Ok, here's a secret. I've learned I can compose blog posts on our old basement computer while a child or two is otherwise engaged in learning with our online computer. And with only a few dozen calls away! Great for this chance to work through my thoughts today. But the call to remain rationally engaged in my home responsibilities persists! Time to go bulldoze the dining room!

4 comments:

Suzanne said...

WOW!!! This is like five books of thoughts all boiled down to a lovely, rich essence. I'm so glad that you had a chance to finally get to the end of a thought -- after the multiple interruptions this morning.

love, s

Marie said...

As I re-read this, perhaps now I understand why I was so prone to being distracted while trying to discuss -- too much going on in my mind to get one coherent statement out. And I didn't even include in this post the discussion with Jeff afterwards about the meaning of "charismatic" or any of the rest! Or my simple delight in the whole experience!!

Suzanne said...

Your delight was so apparent and contagious!

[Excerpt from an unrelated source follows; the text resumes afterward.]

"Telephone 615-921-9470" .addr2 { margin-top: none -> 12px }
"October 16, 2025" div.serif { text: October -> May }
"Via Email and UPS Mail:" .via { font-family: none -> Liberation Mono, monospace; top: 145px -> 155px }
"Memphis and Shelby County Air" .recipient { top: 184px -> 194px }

I especially treasured the time after we said the angelus, when we were all speaking together.

Marie said...

This is a note to myself as much as anything. But in working on this conversion story I'm doing, I just had a significant memory. My fierce Creationist position in 5th grade did not come first and foremost from anything I was taught at my church. It came from a conversation I had with my mother when I was in 2nd grade. I mentioned in passing one evening that we learned about how dinosaurs lived however many millions of years before, and she vehemently asserted that she did not believe that. I can see her anxiously pacing as she is telling me this. This kind of "correction" was so rare coming from my mom and I'm sure that's why it made such a deep impression on me.